(TRY IT):
The task calls for the lines from the start of the entries below through the line with "border: 1px solid #a9b4e0;", given again verbatim, with every picture dropped.

[Front-end code edit data]

********

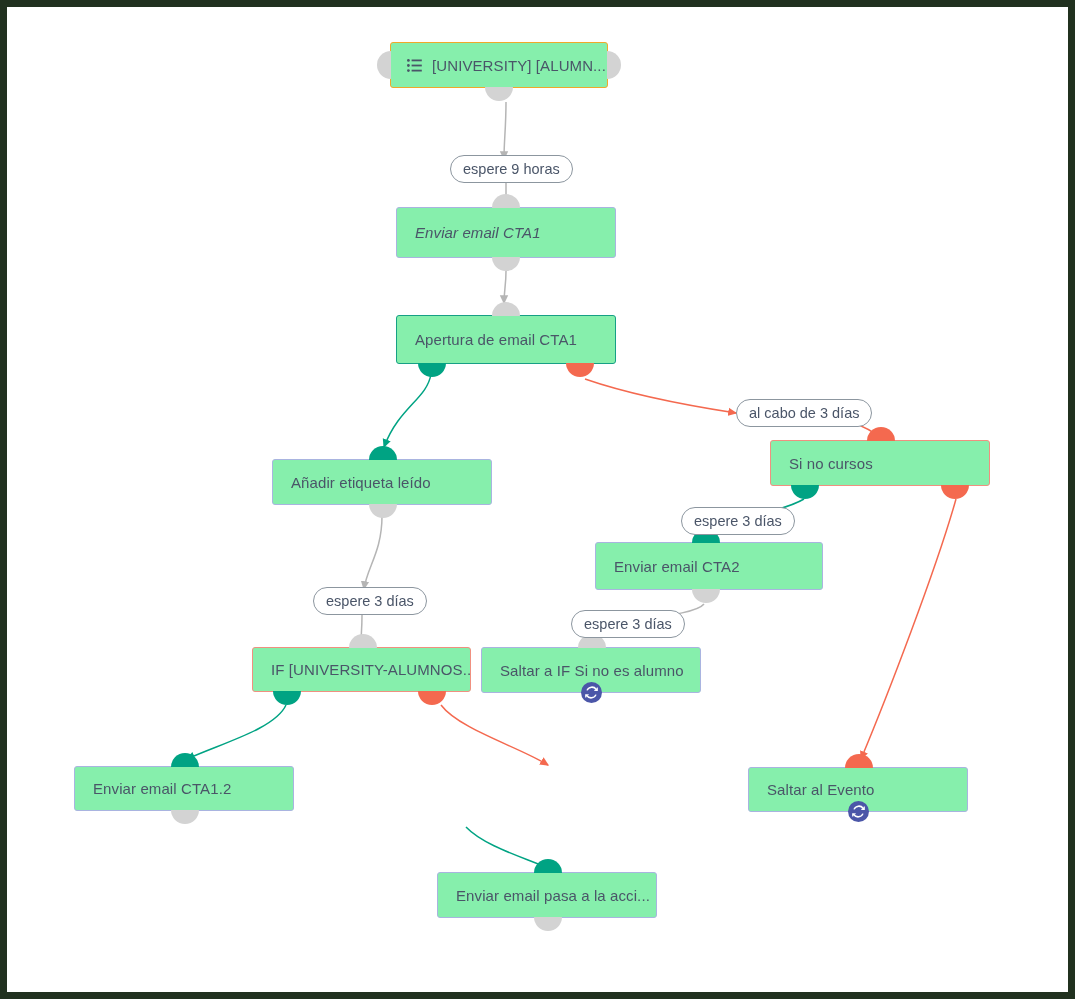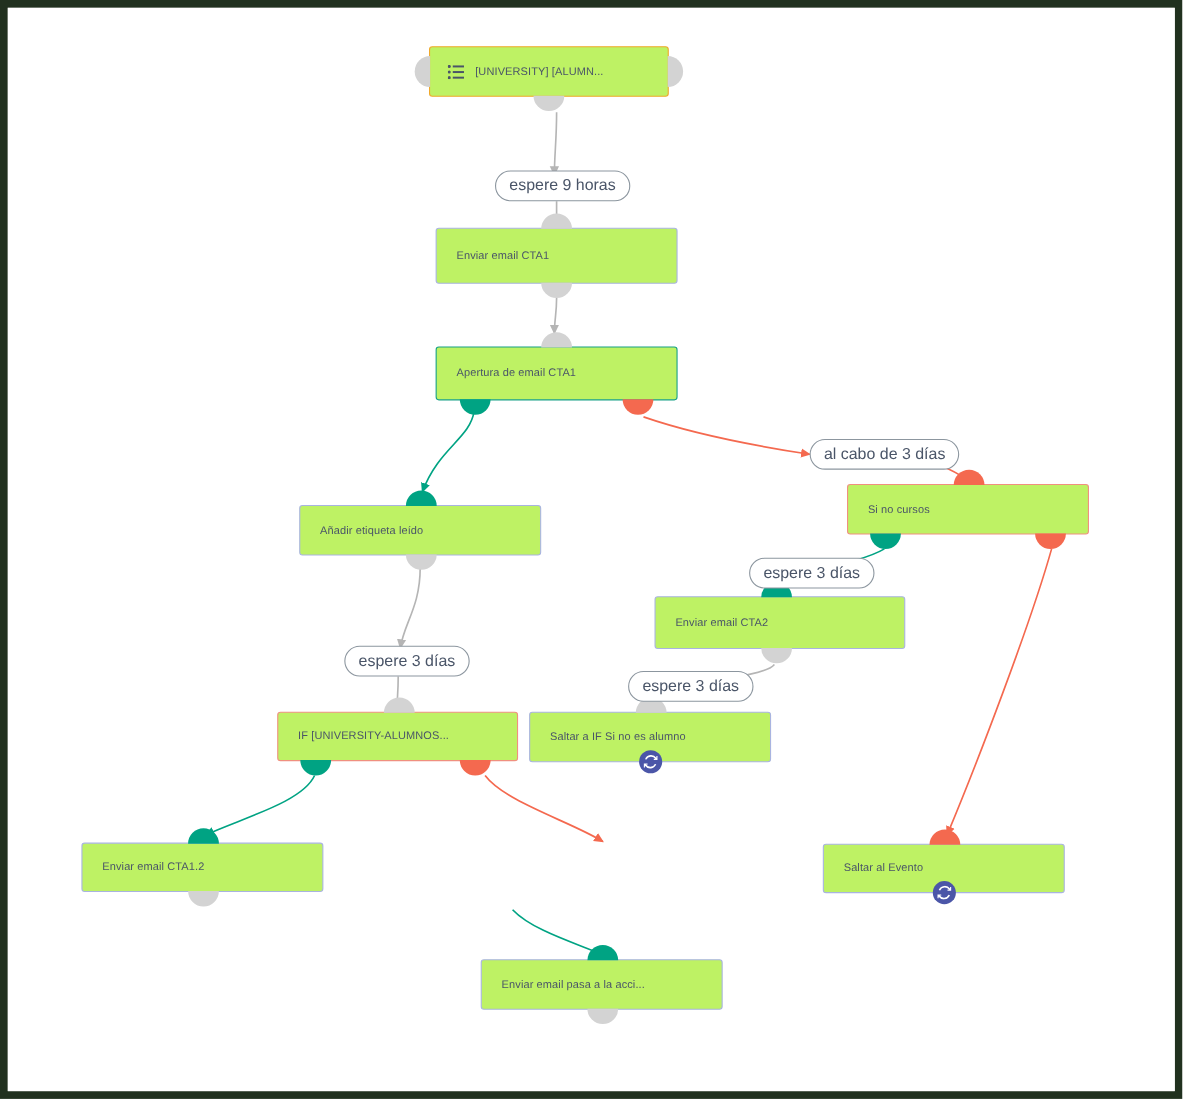--- a/index.html
+++ b/index.html
@@ -26,29 +26,30 @@
     position: absolute;
     left: 0;
     top: 0;
     width: 1075px;
     height: 999px;
     pointer-events: none;
   }
   .node {
     position: absolute;
     box-sizing: border-box;
-    background: #bef264;
+    background: #86efac;
     border: 1px solid #a9b4e0;
     border-radius: 3px;
     display: flex;
     align-items: center;
     color: #4a5568;
-    font-size: 10px;
+    font-size: 15px;
     letter-spacing: .1px;
     z-index: 5;
+    justify-content: space-between;
   }
   .node .label {
     padding-left: 18px;
     padding-right: 14px;
     white-space: nowrap;
     overflow: hidden;
   }
   .node.accent-orange { border-color: #f0a82a; }
   .node.accent-teal   { border-color: #16a085; }
   .node.accent-salmon { border-color: #f09080; }
@@ -185,21 +186,21 @@
         <rect x="4.6" y="0.5" width="10.2" height="1.8" fill="#4a5568"></rect>
         <rect x="4.6" y="5.6" width="10.2" height="1.8" fill="#4a5568"></rect>
         <rect x="4.6" y="10.7" width="10.2" height="1.8" fill="#4a5568"></rect>
       </svg>
       <span class="label">[UNIVERSITY] [ALUMN...</span>
       <span class="conn side left c-gray"></span>
       <span class="conn side right c-gray"></span>
       <span class="conn bottom c-gray" style="left:50%; margin-left:-14px;"></span>
     </div>
 
-    <div class="node accent-purple" style="left:389px; top:200px; width:220px; height:51px;">
+    <div class="node accent-purple" style="left:389px; top:200px; width:220px; height:51px;font-style:italic;">
       <span class="label">Enviar email CTA1</span>
       <span class="conn top c-gray" style="left:50%; margin-left:-14px;"></span>
       <span class="conn bottom c-gray" style="left:50%; margin-left:-14px;"></span>
     </div>
 
     <div class="node accent-teal" style="left:389px; top:308px; width:220px; height:49px;">
       <span class="label">Apertura de email CTA1</span>
       <span class="conn top c-gray" style="left:50%; margin-left:-14px;"></span>
       <span class="conn bottom c-teal" style="left:21px;"></span>
       <span class="conn bottom c-red" style="right:21px;"></span>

********

(TASK SOLUTION):
--- a/index.html
+++ b/index.html
@@ -26,29 +26,30 @@
     position: absolute;
     left: 0;
     top: 0;
     width: 1075px;
     height: 999px;
     pointer-events: none;
   }
   .node {
     position: absolute;
     box-sizing: border-box;
-    background: #bef264;
+    background: #86efac;
     border: 1px solid #a9b4e0;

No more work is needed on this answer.